Die Beschwerdeführerin sieht eine bösgläubige Eintragung des Domainnamens insbesondere darin, dass die Beschwerdegegnerin den Domainnamen mit der Absicht eingetragen habe, die Inhaberin der Marke daran zu hindern, ihre Marke als Domainnamen zu gebrauchen. Die Beschwerdegegnerin habe willentlich und wissentlich versucht, Internetnutzer auf seine Website zu lenken. In unlauterer Weise habe sie versucht, von der Bekanntheit der Marke der Beschwerdeführerin - insbesondere bei der türkischen Bevölkerung - Nutzen zu ziehen. Die Beschwerdegegnerin müsse bereits im Zeitpunkt der Eintragung gewusst haben, dass sie den in Frage stehenden Domainnamen nicht nutzen könne, ohne die Rechte des Inhabers der Schutzmarke zu verletzen.

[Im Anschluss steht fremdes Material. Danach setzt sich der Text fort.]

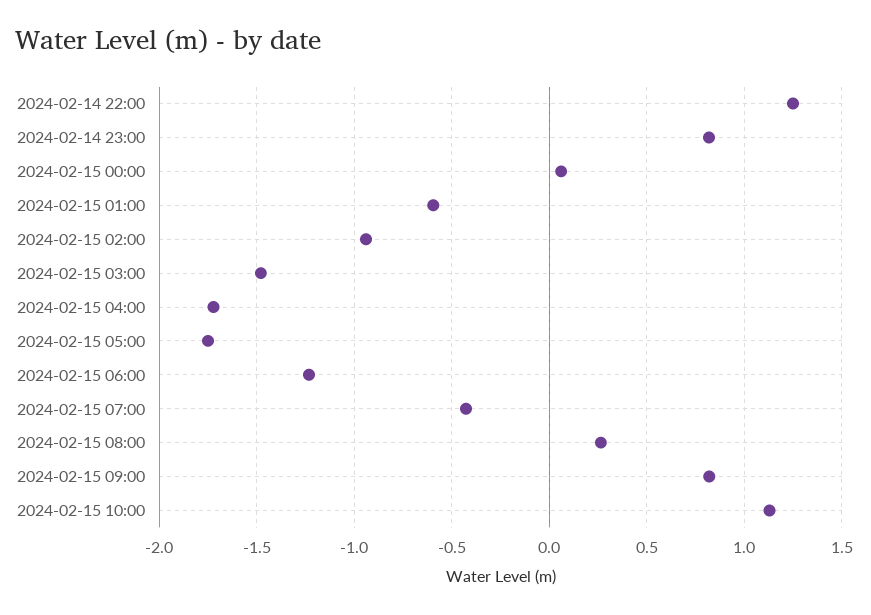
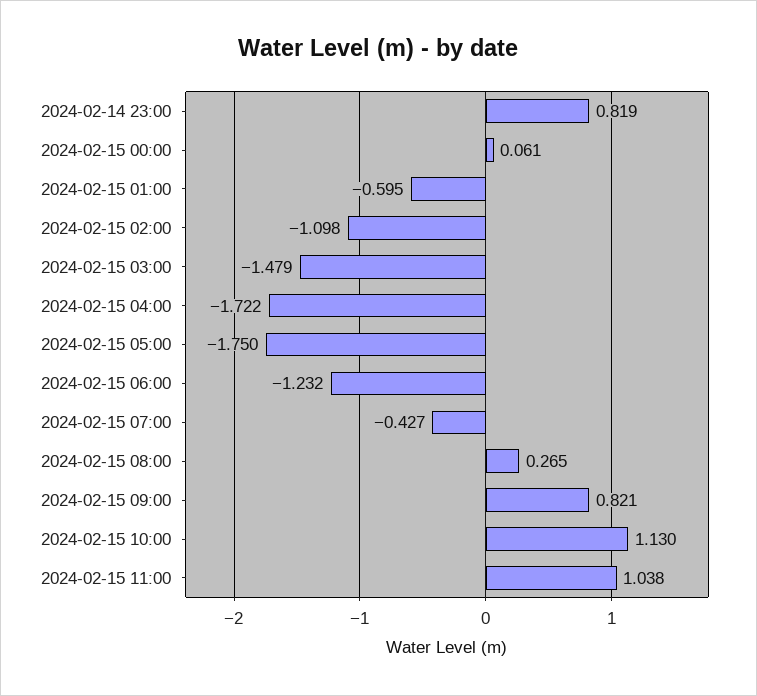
2024-02-14 22:00: 1.25 -> none
2024-02-15 02:00: -0.95 -> -1.098
2024-02-15 11:00: none -> 1.038

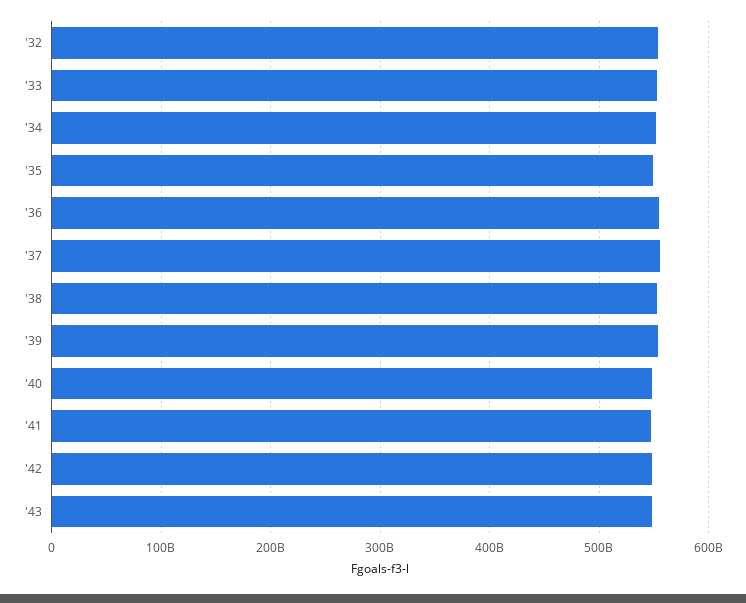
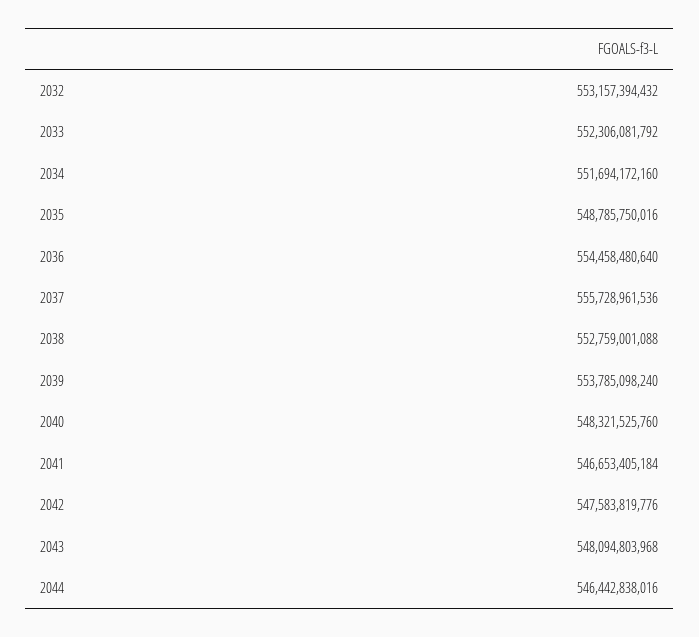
2044: none -> 546442838016

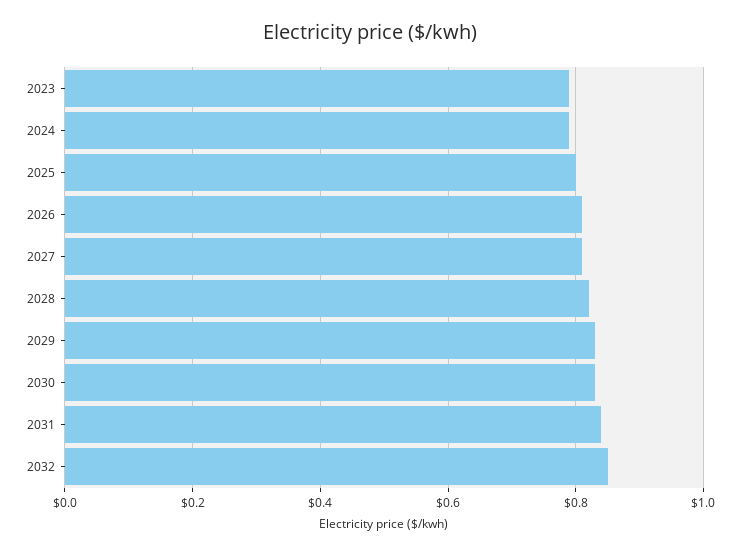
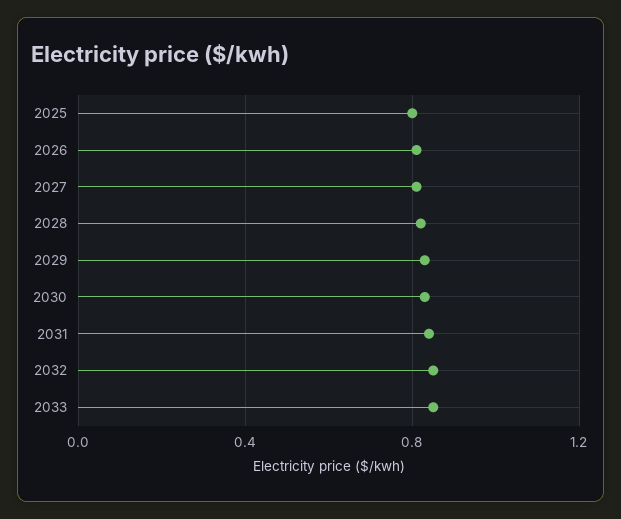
2023: 0.8 -> none
2024: 0.8 -> none
2033: none -> 0.85

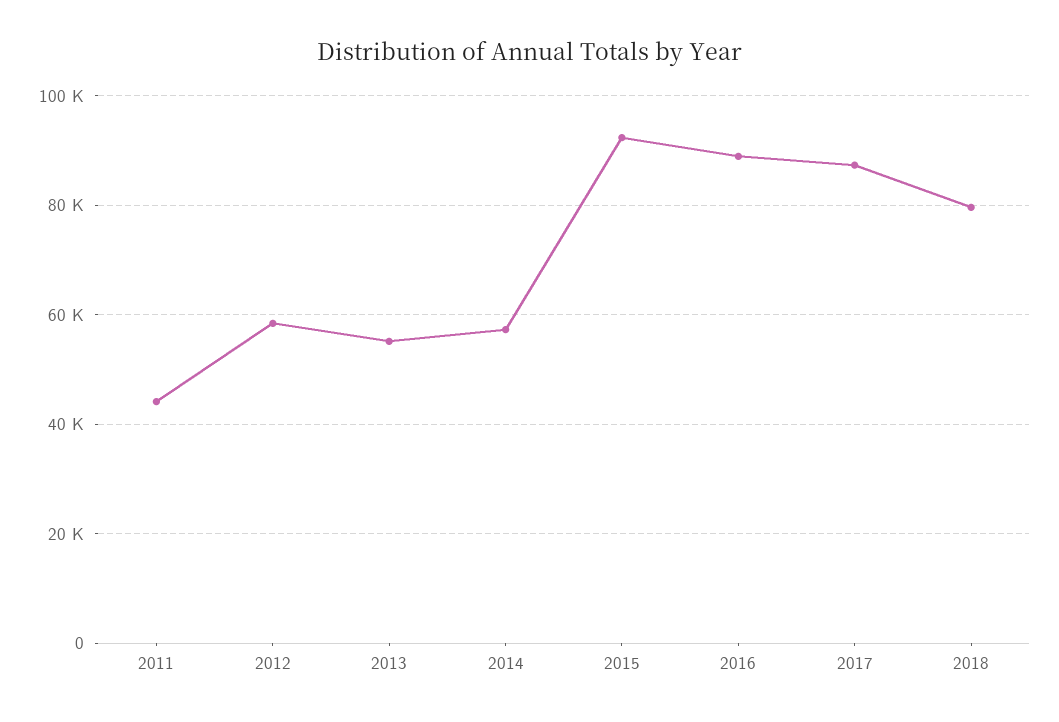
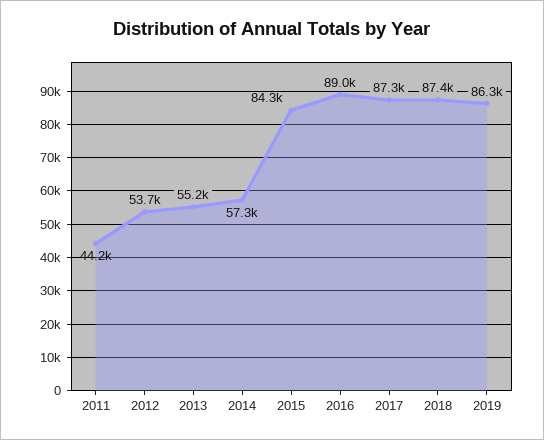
2012: 58000 -> 53700
2015: 92000 -> 84300
2018: 80000 -> 87400
2019: none -> 86300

Die Beschwerdeführerin macht sodann geltend, der Domainname sei eine Zeit lang auf die Website eines Mitbewerbers der Beschwerdeführerin, <remax.com.tr> umgelenkt worden und habe einmal auf die Website <sdfsdfsdfsdsfsfsdf.com> geführt. Schliesslich sei der Domainname eine Woche vor Einreichung der Beschwerde inaktiv gewesen, was eine klare bösgläubige Nutzung darstelle.

Einen weiteren Hinweis auf eine bösgläubige Nutzung des Domainnamens sieht die Beschwerdeführerin darin, dass die Beschwerdegegnerin falsche Kontaktinformationen angegeben habe.

B. Beschwerdegegnerin

In Bezug auf die Passivlegitimation macht die Beschwerdegegnerin geltend, die Firma reiselinie.de touristik GmbH sei Inhaberin des streitgegenständlichen Domainnamens. Sinan Oeztuerk sei lediglich ein freier Mitarbeiter der Firma gewesen und fälschlicherweise im Register als Inhaber des Domainnamens eingetragen worden. Die Beschwerdegegnerin gibt an, den Domainnamen am 16. Februar 2006 für USD 3’600 vom dannzumaligen Inhaber Orkun Birmic über die Plattform <sedo.de> gekauft zu haben und erst seit dem Datum Inhaber des Domainnamens zu sein.

Die Beschwerdegegnerin macht sodann geltend, dass aufgrund der auf <turyap.com> angebotenen Dienstleistungen keine Verwechslungsgefahr zwischen der Marke der Beschwerdeführerin und dem Domainnamen bestehe. Ferner habe sie ein legitimes Interesse an der Registrierung des streitgegenständlichen Domainnamens und habe nicht bösgläubig gehandelt.

Zum Nachweis eines berechtigten Interesses am Domainnamen verweist die Beschwerdegegnerin darauf, dass sie als Reisebüro Reisen vermittle und veranstalte. Der Name TURYAP werde von der reiselinie.de touristik GmbH als Zusammensetzung der Wörter „Turistik” und „Yap” verwendet. Für das Angebot des Reisebüros seien demnächst Tauchferien auf der Insel Yap geplant. Die entsprechenden Reisen würden auf dem entsprechenden Domainnamen <turyap com> angeboten. Aus diesem Grund habe die Beschwerdegegnerin den Domainnamen für einen derart hohen Preis von USD 3’600 übernommen.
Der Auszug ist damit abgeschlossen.